Antithrombotic therapy with oral aspirin (ASA) or clopidogrel (CLO) (Plavix; Bristol-Myers Squibb, Bridgewater, NJ) is associated with an attenuated skin vasodilator response and a greater rate of rise in core temperature in healthy, middle-age individuals during passive heating in a water perfused suit.
The present double-blind, crossover study examined the functional consequences of 7 d of low-dose ASA (81 mg·d) versus CLO (75 mg·d) treatment in 14 healthy, middle-age (50-65 yr) men and women during passive heating in air (40 min at 30°C, 40% relative humidity) followed by exercise (60% V˙O2peak).
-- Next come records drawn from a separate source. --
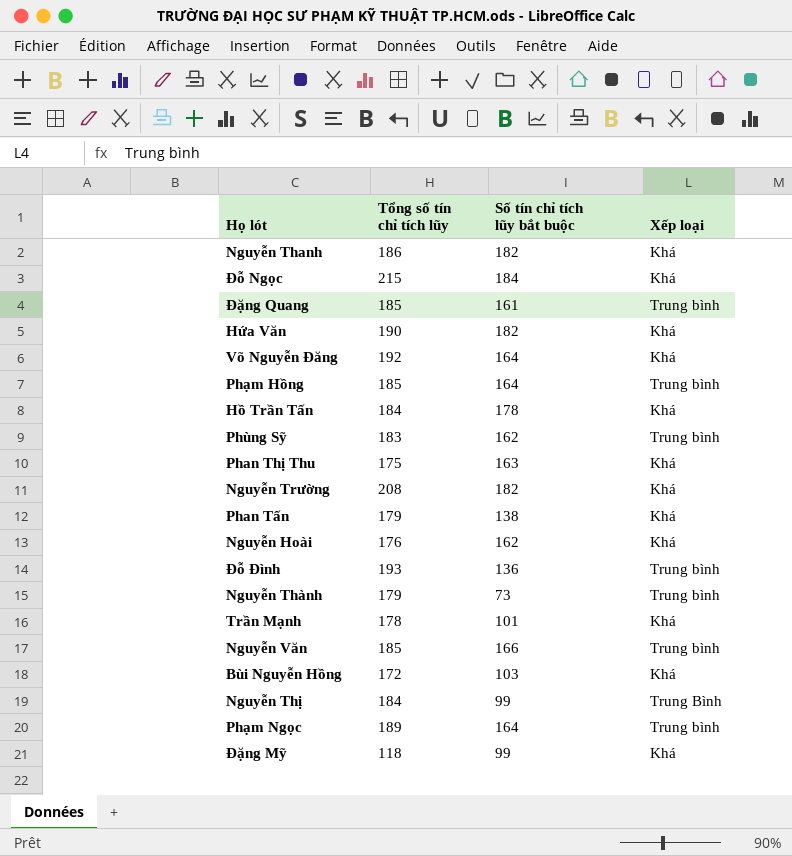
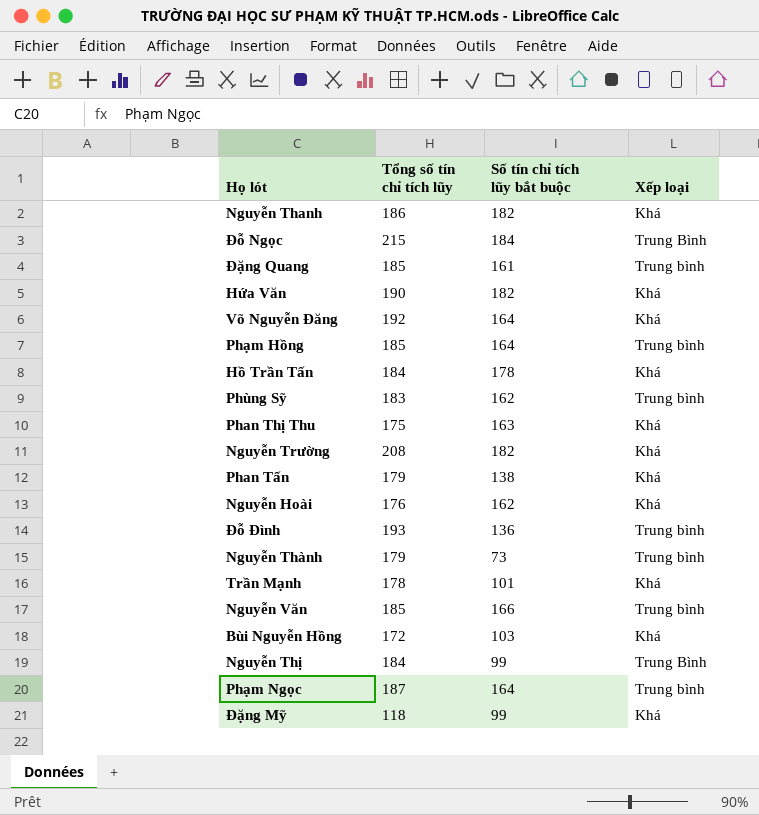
Đỗ Ngọc | Xếp loại: Khá -> Trung Bình
Phạm Ngọc | Tổng số tín chỉ tích lũy: 189 -> 187

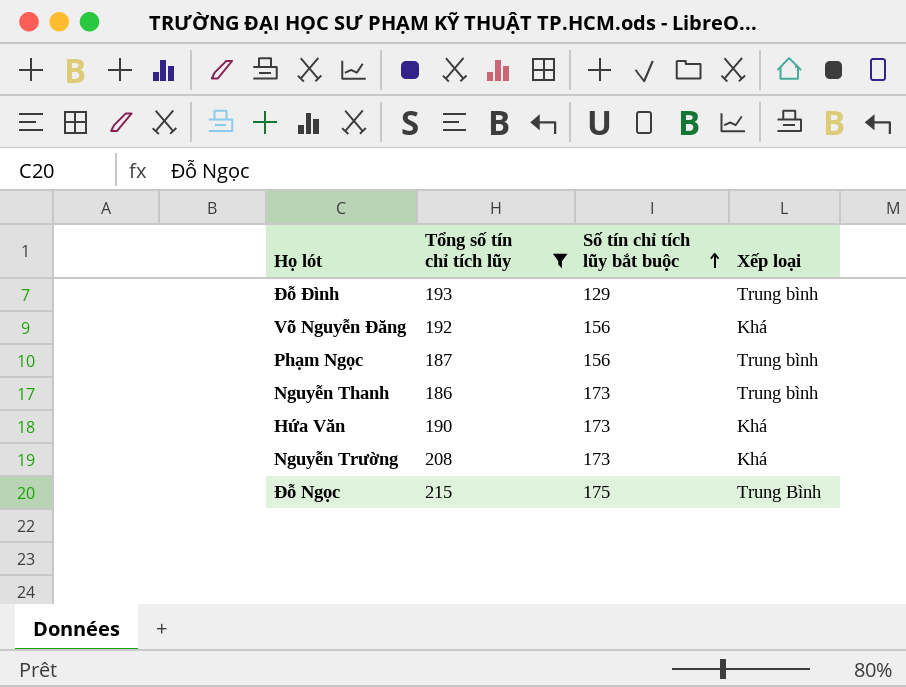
filter: none -> Tổng số tín chỉ tích lũy >= 186
row order: none -> Số tín chỉ tích lũy bắt buộc ascending
Đỗ Đình | Số tín chỉ tích lũy bắt buộc: 136 -> 129
Võ Nguyễn Đăng | Số tín chỉ tích lũy bắt buộc: 164 -> 156
Phạm Ngọc | Số tín chỉ tích lũy bắt buộc: 164 -> 156
Nguyễn Thanh | Số tín chỉ tích lũy bắt buộc: 182 -> 173
Nguyễn Thanh | Xếp loại: Khá -> Trung bình
Hứa Văn | Số tín chỉ tích lũy bắt buộc: 182 -> 173
Nguyễn Trường | Số tín chỉ tích lũy bắt buộc: 182 -> 173
Đỗ Ngọc | Số tín chỉ tích lũy bắt buộc: 184 -> 175

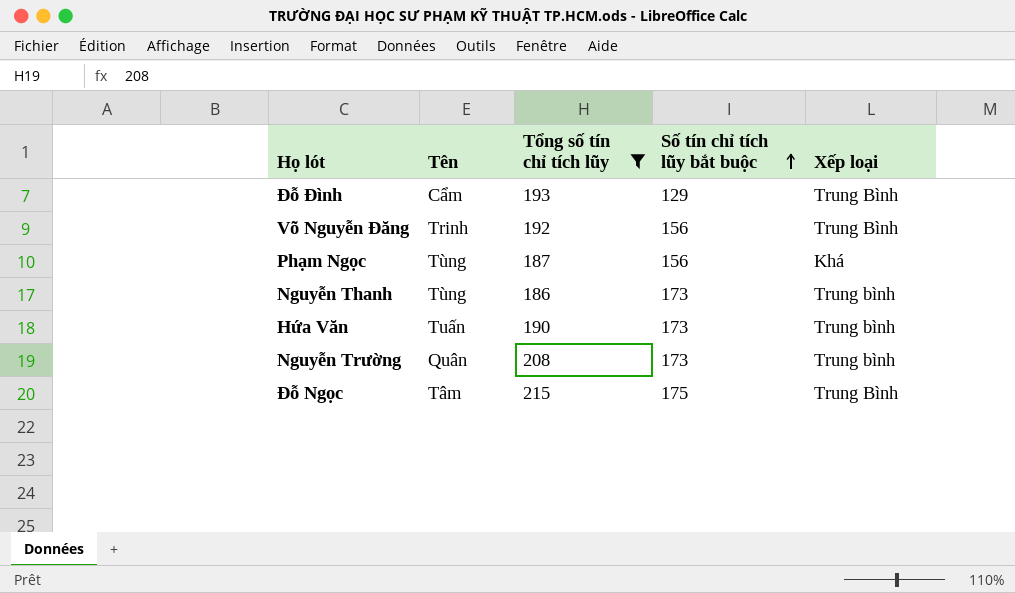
column Tên | position: none -> 2
Đỗ Đình | Xếp loại: Trung bình -> Trung Bình
Võ Nguyễn Đăng | Xếp loại: Khá -> Trung Bình
Phạm Ngọc | Xếp loại: Trung bình -> Khá
Hứa Văn | Xếp loại: Khá -> Trung bình
Nguyễn Trường | Xếp loại: Khá -> Trung bình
Oral temperature (Tor) was measured in the antechamber (23.0°C ± 0.1°C) before entering a warm environmental chamber. After 40 min of rest, subjects cycled on a recumbent cycle ergometer for up to 120 min. Esophageal temperature (Tes) and laser Doppler flux were measured continuously, and the latter was normalized to maximal cutaneous vascular conductance (%CVCmax).
Before entry into the environmental chamber there were no differences in Tor among treatments; however, after 40 min of rest in the heat, Tes was significantly higher for ASA and CLO versus placebo (37.2°C ± 0.1°C, 37.3°C ± 0.1°C, vs 37.0°C ± 0.1°C, both P < 0.001), a difference that persisted throughout exercise (P < 0.001 vs placebo). The mean body temperature thresholds for the onset of cutaneous vasodilation were shifted to the right for both ASA and CLO during exercise (P < 0.05).
ASA and CLO resulted in elevated core temperatures during passive heat stress and shifted the onset of peripheral thermoeffector mechanisms toward higher body temperatures during exercise heat stress.